You have to use an adapter on anything other than Nikon bodies like the d800, d600, d4, d7000, etc. I'd recommend getting a well-made, more expensive adapter, like this one, rather than a cheap $10 one. The cheap ones work, but may break in the middle of an important shoot, and they are always hit-and-miss because they come from different overseas factories with varying degrees of quality. I've gotten $10 ones that were great, and ones that sucked horribly. This Fotodiox adapter is one of the best values, and it can be used to change the aperture on Nikon's newer AF-S lenses as well.

 

You have no electronic control over the Nikon primes on a Canon EOS camera. You cannot change aperture or have auto focus. Some of the adapters give you focus confirmation when used in regular picture taking mode, and this does come in handy for that use, but for filmmaking this is worthless and usually only a feature on those shoddily-made adapters. 

 

You need a follow focus setup for these lenses to get accurate, smooth focus while shooting your film.
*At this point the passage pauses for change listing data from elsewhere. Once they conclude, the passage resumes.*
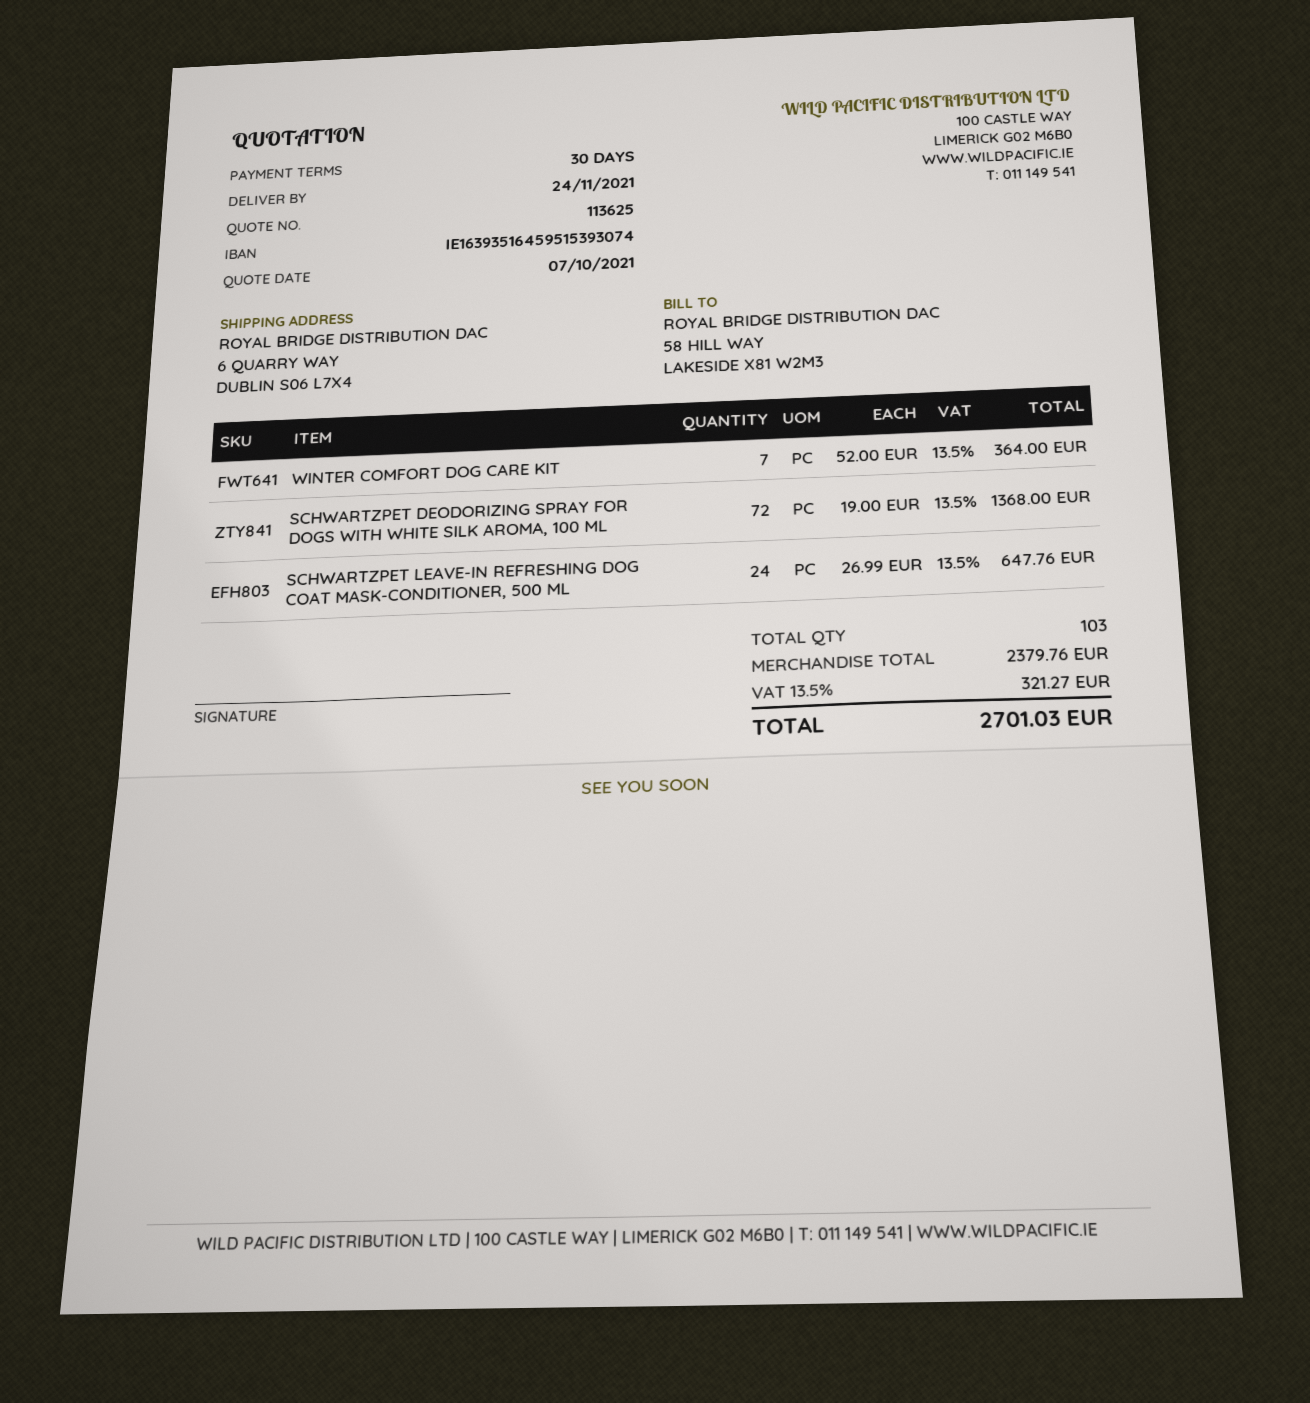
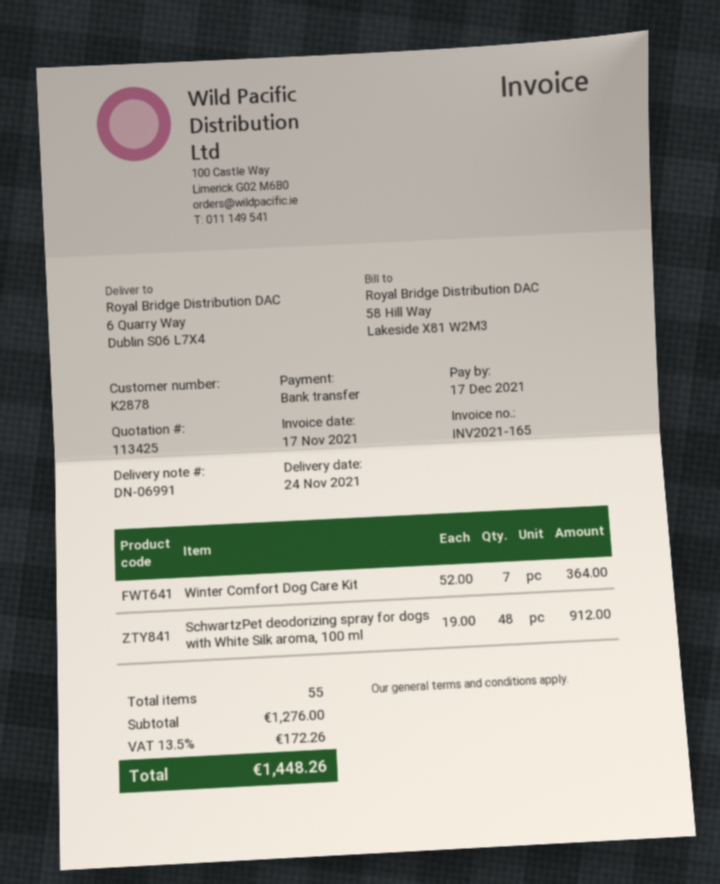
quote number: 113625 -> 113425
SCHWARTZPET DEODORIZING SPRAY FOR DOGS WITH WHITE SILK AROMA, 100 ML: 72 x 19.00 = 1368.00 -> 48 x 19.00 = 912.00
SCHWARTZPET LEAVE-IN REFRESHING DOG COAT MASK-CONDITIONER, 500 ML: 24 x 26.99 = 647.76 -> none
total quantity: 103 -> 55
subtotal: 2379.76 -> 1276.00
tax: 13.5% = 321.27 -> 13.5% = 172.26
total: 2701.03 -> 1448.26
Focusing by hand will work, especially for wide angle lenses, but if you shoot longer than 50mm you can't get away with focusing by hand any longer. Don't be cheap and get an inexpensive follow focus setup either. Make sure it has a good reputation and is made of mostly metal. The plastic ones will disappoint. Here's an example of a quality follow focus - yes they are not cheap, but worth the investment. Here's an example of a cheap follow focus that will only frustrate you and only prolong your inevitable purchase of the quality one. 

 

What lenses to buy for particular uses

If you've seen some beautiful looking video taken on a DSLR and want to know what lenses people are using, I'll fill you in. When you see video that looks extremely shallow, with lots of creamy, blurry backgrounds, they're shooting a wide aperture lens. I consider a wide aperture anything f2.8 and faster (like f1.8 or f1.4). 

You can get the same shallow beautiful footage by shooting with a Nikon 50mm f1.4 or f1.8 wide open or at f2-f2.8 on a full frame camera like the 5D Mark ii. If you're using a crop sensor body like a Canon 7D, then you'll need to shoot a faster (wider) aperture to get the same shallow depth of field as 5D. 

If you're shooting these Nikon lenses, any of them will give you the shallow look you crave, but make sure you've set your aperture to the proper setting - from wide open to f2.8. Once you get to f4 or f5.6, you lose that shallow look. On telephoto lenses smaller apertures still have a shallow depth of field, so keep that in mind. Wider lenses like 35mm to 50mm need to be shot at around f2.